Mount Snowdon vies to become a ‘plastic-free zone’ amid growing concerns over the scale of microplastic pollution at the summit

A survey to determine whether Mount Snowdon could be turned into a plastic-free zone has revealed large amounts of microplastics on the Welsh summit.

The survey — conducted by the French geophysical services company CGG — found that plastics accumulated where people tend to congregate on the mountain.

Furthermore, the researchers reported that microplastics particles represented a concerning 5 per cent of the total sample that they collected at Snowdon’s summit.

The findings come after reports that ‘staycations’ have caused tourist numbers on Snowdown to soar — with July once seeing a 45 minute queue for the summit.

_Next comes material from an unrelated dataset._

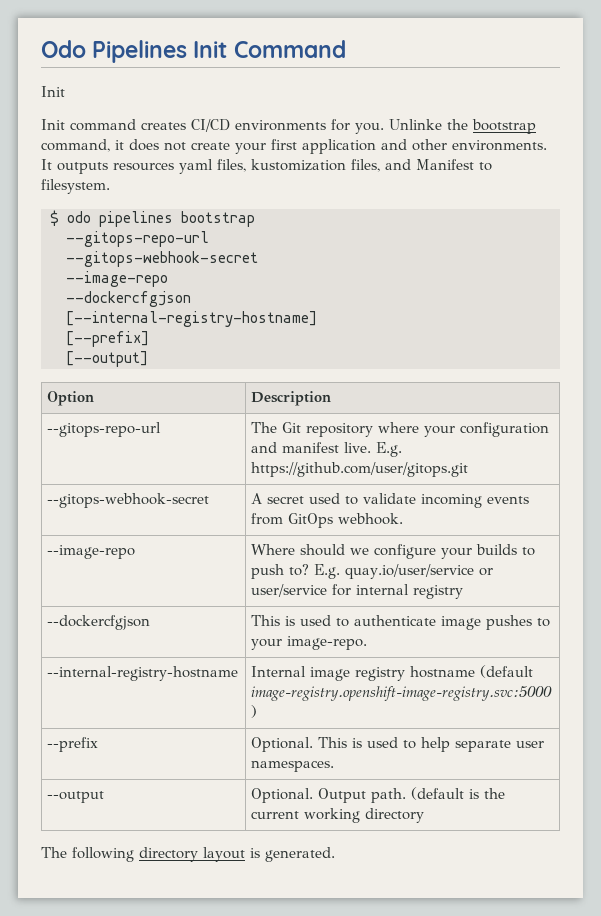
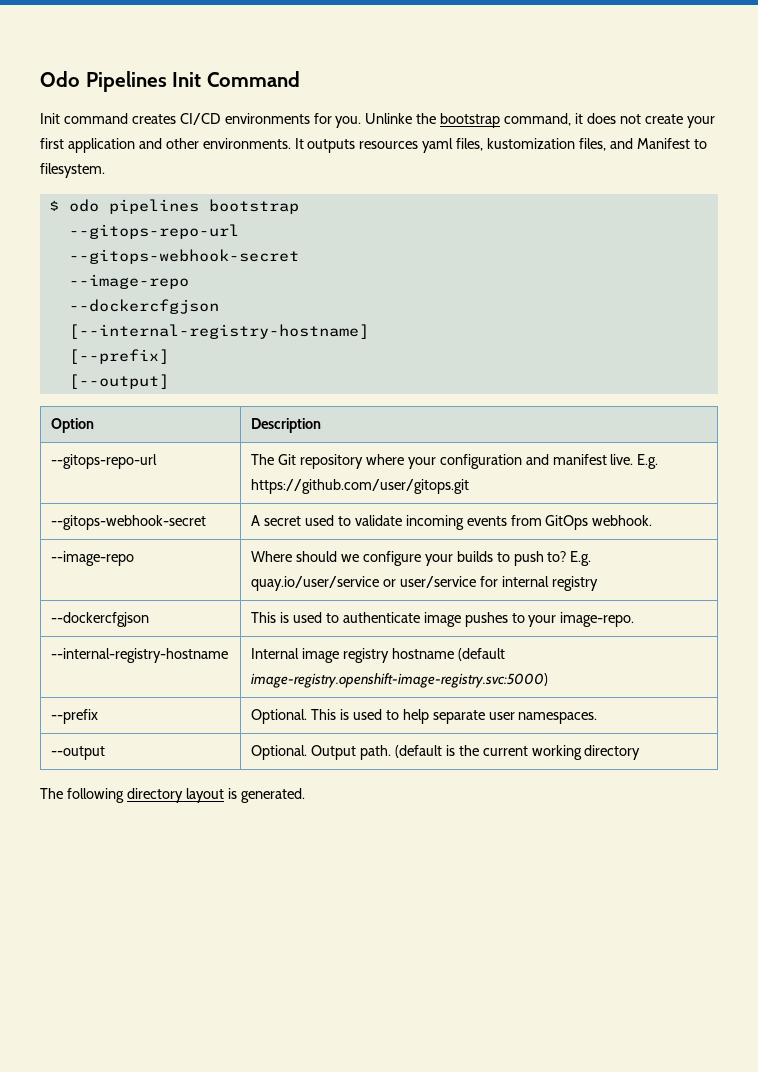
  Odo Pipelines Init Command
- Init

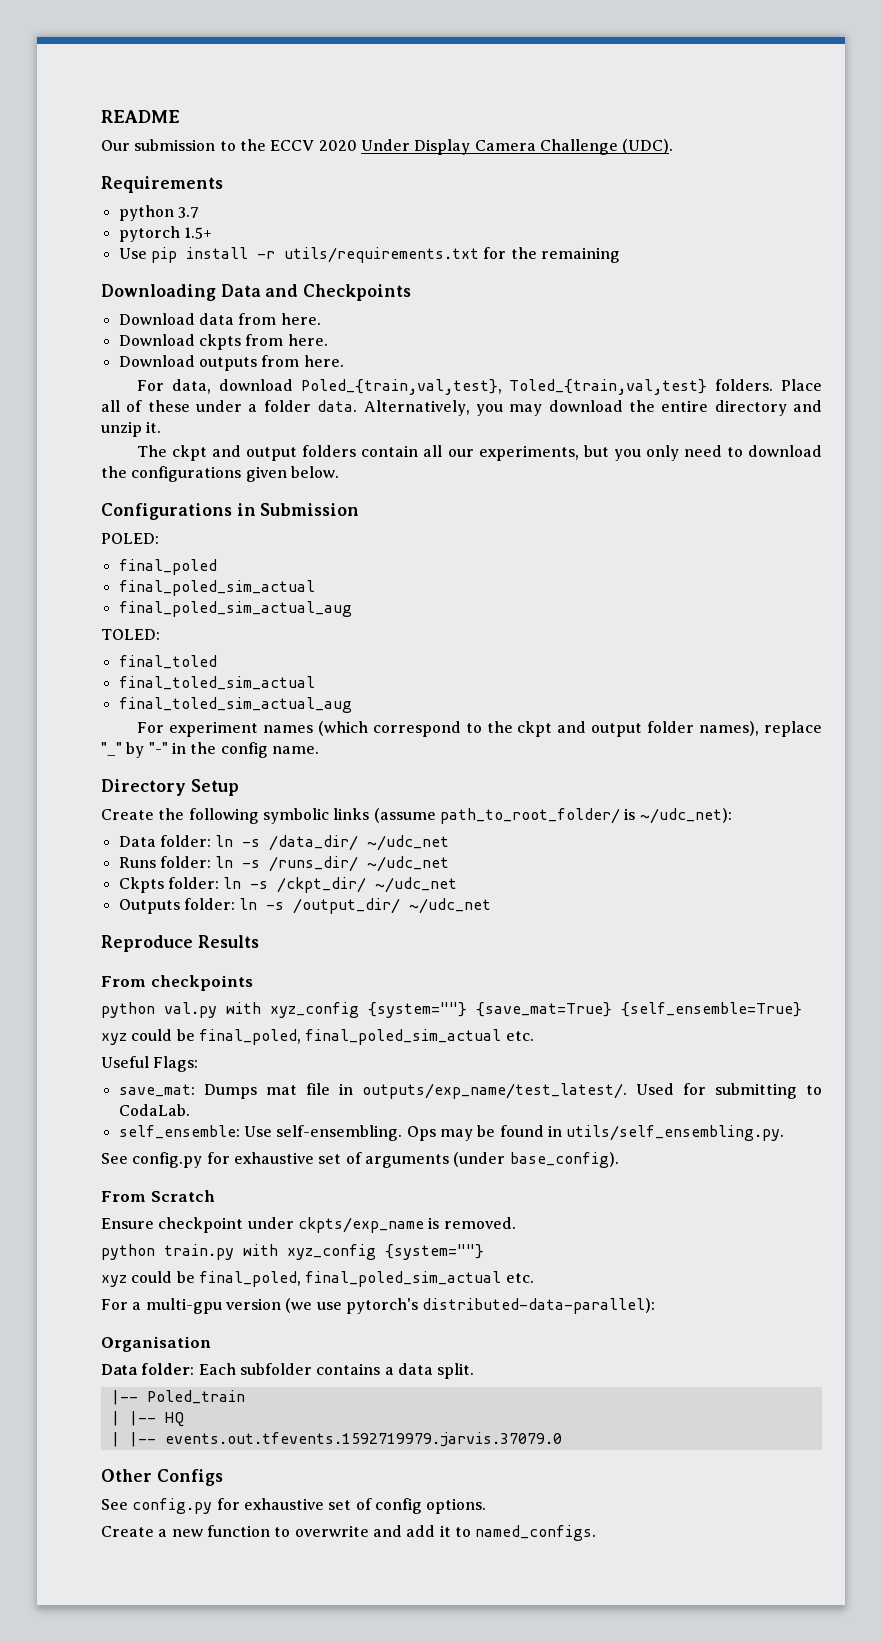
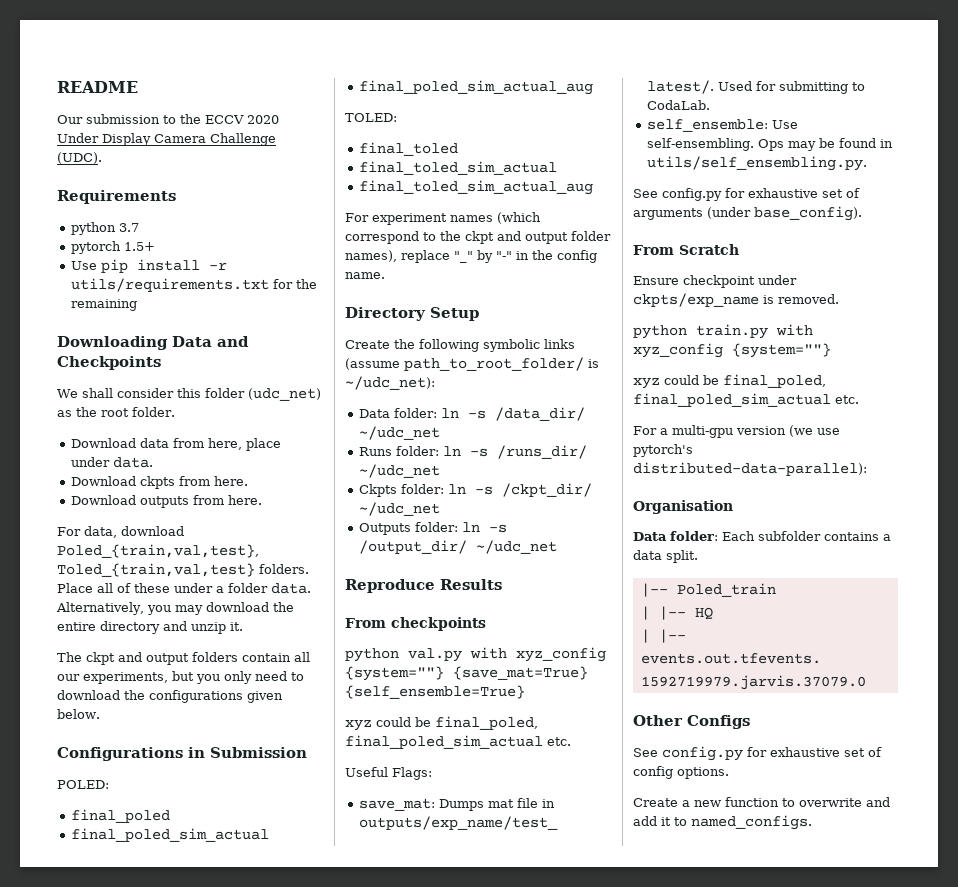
+ We shall consider this folder (udc_net) as the root folder.
- Download data from here.
+ Download data from here, place under data.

A survey to determine whether Mount Snowdon (pictured) could be turned into a plastic-free zone has revealed large amounts of microplastics on the Welsh summit

MOUNT SNOWDON 

Snowdon — located in the Snowdonia National Park — is Wales’ highest peak.

The summit stands 3,560 feet (1,085 metres) above sea level.

The mountain is the busiest in the United Kingdom and third most popular attraction in Wales — and is presently thought to bring in some 700,000 visitors annually. 

Snowdon was formed as a result of volcanic activity during the Ordovician period, some 458–457 million years ago, which left ash flows that reached 1,600 feet (500 metres) thick in areas. 

The landscape — including Snowdon’s pyramidal peak — have since been extensively shaped by glaciation.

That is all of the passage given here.